Many owners and managers in this business face daily calls and door knocks from people selling advertising and marketing services.

Back of grocery store register receipts, direct mail, pay per click, billboards and youth sports just to name a few ― it’s enough to drive a wash owner/manager crazy.

My experience is that many simply say “no” as a way to just get on with their daily operations ― and also get the sales person off the phone or out the door. I don’t blame them one bit.

I believe marketing your wash is more important now than ever before. Competition has spiked, but so has demand. People are washing their cars, but are they coming to you? Are you giving them a reason to stop into your facility? What sets you apart from all of the other washes in town?

That’s where Content Marketing comes into primary importance. Your business depends on it.

My biggest marketing problem with wash owners isn’t getting them to trying something new; it’s getting them to stop doing what isn’t working.

It used to be about reach ― flooding mailboxes with coupons, billboards, advertising in the local paper, on radio or TV. All of the salespeople will boast about how many you are reaching. My view from the top: Who cares?

While reach is important for some businesses, for the local carwash (and every wash is local, even if it’s a national brand) reach is dead. It’s now all about engagement. Who cares how many households you reach that are not opening your junk mail, or how many people at the grocery store have your coupon on their receipt? If they are not being engaged, it’s a waste of time and money.

 In addition, many customers use those coupons against you. They are good for an introduction to your business ― but after that it’s usually downhill (unless you have an exceptional and motivated service writer upselling). You are giving away money, both in cost for placing the coupon and in actual redemption.

I believe the best way to market your facility in 2013 and beyond is Content Marketing.

What is Content Marketing you ask? In its most basic form, Content Marketing is communicating with your customers and prospects without selling. This is done digitally.

The usual pitching of your services and business stops here. Instead you provide information that makes your customers smarter. The end game is this: if you give consistent, relevant and important information to your customers, they will reward you with loyalty and business for many years.

Content Marketing is now being used by the smart big and small dogs of business these days – Microsoft, General Mills, Pillsbury, Target and Amex Open to name a few.

Remember where social media was seven years ago? That is where content marketing is today. It will soon become an industry standard ― but for now it is leading edge stuff.

Look at people anywhere who have idle time on their hands ― riding a bus for example. Everyone is glued to their hand held devices. Yes, they are doing some email, texting, and social media ― but most are looking for and reading good content. It’s the present and future.

Customers look before they buy ― even a carwash. Just two years ago, the average customer read about 3 pieces of content before deciding on making a purchase, now it’s nearing ten.

In addition, I see many carwashes spending money on Google Adwords, and other forms of digital advertising to get good placement and page rank on search engines. But when a customer clicks onto your website, what content are you providing to keep them interested, and ultimately visit your wash?

My guess is not much.

Are you making them smarter? Are you providing fresh, relevant and compelling content?

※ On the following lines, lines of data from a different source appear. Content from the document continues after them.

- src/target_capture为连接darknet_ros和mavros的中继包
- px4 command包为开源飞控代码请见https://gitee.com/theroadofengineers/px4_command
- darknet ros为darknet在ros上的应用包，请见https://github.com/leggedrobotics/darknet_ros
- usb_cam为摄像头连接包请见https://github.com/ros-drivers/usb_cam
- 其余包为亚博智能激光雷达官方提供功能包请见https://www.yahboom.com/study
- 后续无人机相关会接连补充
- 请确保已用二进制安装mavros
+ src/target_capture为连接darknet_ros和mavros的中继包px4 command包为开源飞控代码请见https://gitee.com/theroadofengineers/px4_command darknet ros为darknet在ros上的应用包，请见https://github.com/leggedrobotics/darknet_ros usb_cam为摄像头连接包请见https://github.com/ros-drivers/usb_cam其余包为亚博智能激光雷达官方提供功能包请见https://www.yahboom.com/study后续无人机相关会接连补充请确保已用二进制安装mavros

My guess is no. But you most likely are saying how you got started―and how great you are... Nobody cares.

Ok ― so now you ask, “what do I say and where do I put my content?” Also, you are probably asking, “I can run a wash, but I can’t write.” Finally you may be thinking, “I am not going to give away my business secrets.” I understand your concerns.

It is important to totally understand your target audience ― which of course you do as a wash owner or manager. As a wash manager or owner, you know best the issues and concerns of your community and customers.

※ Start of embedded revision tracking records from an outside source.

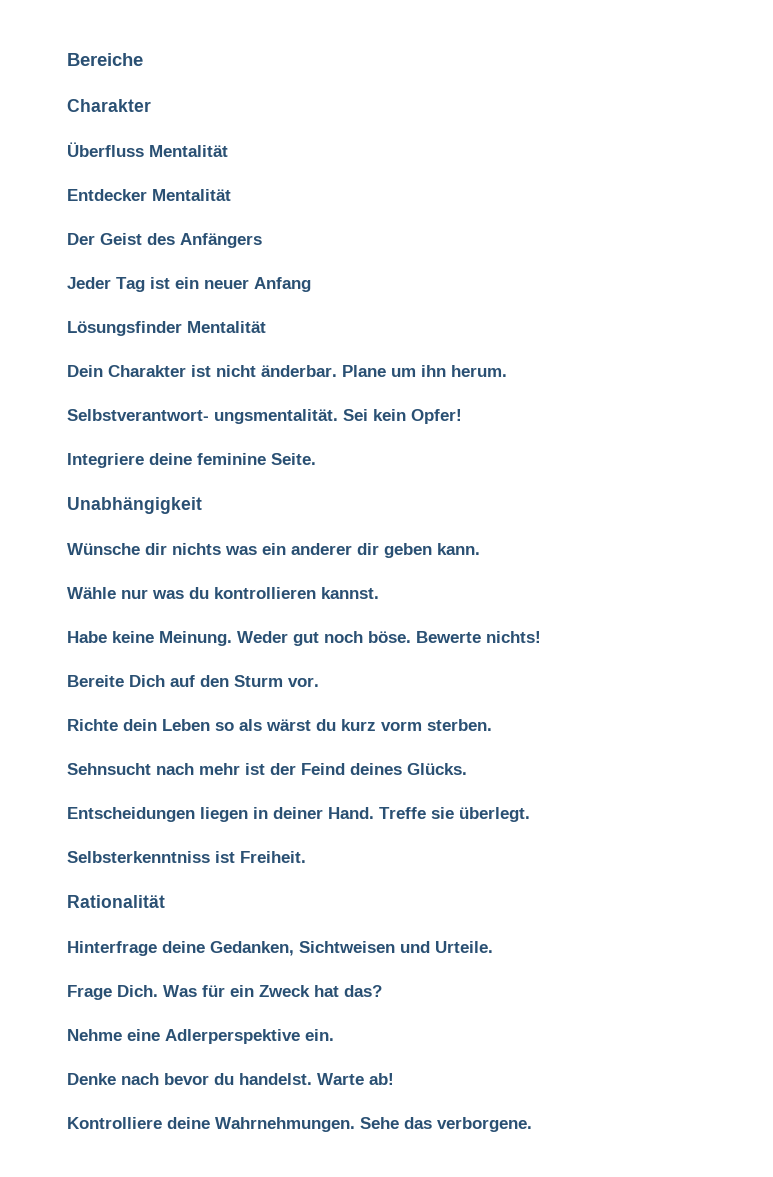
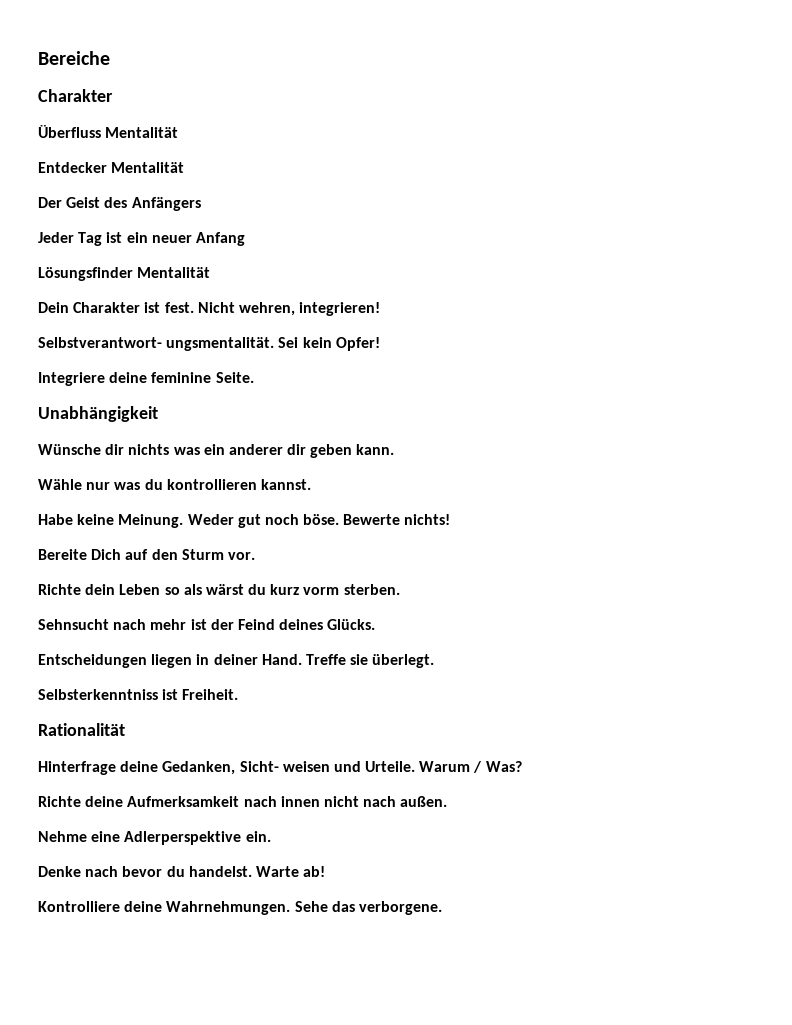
- Dein Charakter ist nicht änderbar. Plane um ihn herum.
+ Dein Charakter ist fest. Nicht wehren, integrieren!
- Hinterfrage deine Gedanken, Sichtweisen und Urteile.
- Frage Dich. Was für ein Zweck hat das?
+ Hinterfrage deine Gedanken, Sicht- weisen und Urteile. Warum / Was?
+ Richte deine Aufmerksamkeit nach innen nicht nach außen.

Is water consumption and conservation a big issue? Is driveway washing and resulting runoff into lakes and streams important?

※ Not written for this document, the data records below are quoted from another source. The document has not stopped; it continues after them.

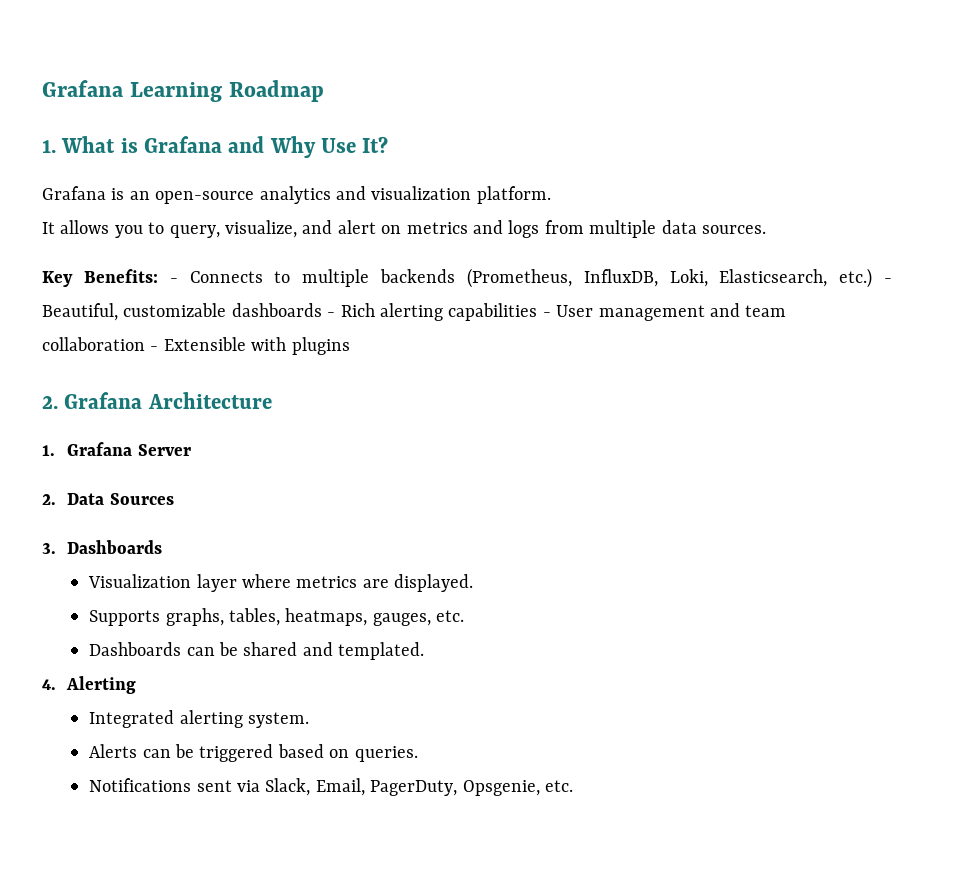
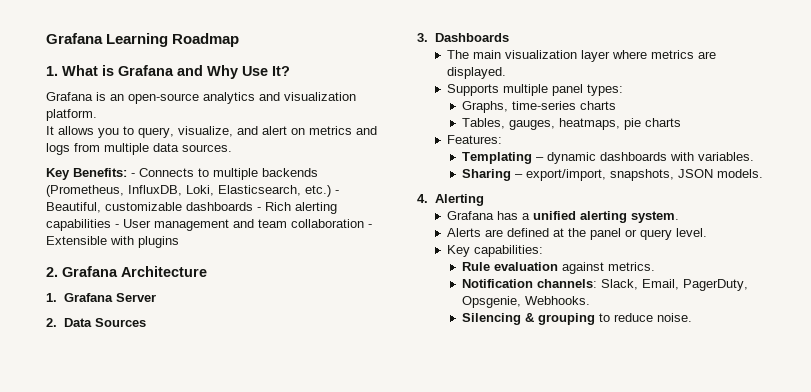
- Visualization layer where metrics are displayed.
+ The main visualization layer where metrics are displayed.
- Supports graphs, tables, heatmaps, gauges, etc.
- Dashboards can be shared and templated.
+ Supports multiple panel types:
+ Graphs, time-series charts
+ Tables, gauges, heatmaps, pie charts
+ Features:
+ Templating – dynamic dashboards with variables.
+ Sharing – export/import, snapshots, JSON models.
  4. Alerting
- Integrated alerting system.
- Alerts can be triggered based on queries.
- Notifications sent via Slack, Email, PagerDuty, Opsgenie, etc.
+ Grafana has a unified alerting system.
+ Alerts are defined at the panel or query level.
+ Key capabilities:
+ Rule evaluation against metrics.
+ Notification channels: Slack, Email, PagerDuty, Opsgenie, Webhooks.
+ Silencing & grouping to reduce noise.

How about the effects of road salt, pollen, bugs and bird poop on the finish of today’s vehicles?

How does consistent washing and detailing preserve the resale value of a vehicle?

The subject matters are endless. From wheels to sunroofs, the content is there.

If you cannot write well, hire somebody to do it. I write content for many carwashes and other businesses. Post the content on your website and list the links to your content on your social media. Even print them off and make copies to hand out to customers as they come through your wash.

What do your blogs have to say? Remember, many people will not search for you by name. They will search by subject matter, and you better come up on page one (and have some good stuff to say) because your competition will.

I worked with a guy who owns a heating and cooling company in Minnesota. He was afraid that by posting content on HVAC installations, repairs and troubleshooting - he was going to lose customers because they would now do it on their own or use cheaper competition.

The result: he is busier than ever. His current customers and prospects recognize him as a total expert and authority on heating and cooling. He is recognized as a smart, innovative and top notch service provider. He became the go to guy and business spiked. His customers are engaged. The competition is trying to catch up, but has a long way to go.

Content marketing takes ongoing work, it never ends. Delivering consistent, relevant and important information takes commitment, but it is worth the effort. Just ask my HVAC guy.

Remember, when advertising dollars run out – the advertising stops. But your content marketing keeps working long after it is written.

What do people trust more, a paid ad saying how great you are – or your content actually proving it?

Content Marketing talks ― everything else walks. Engage!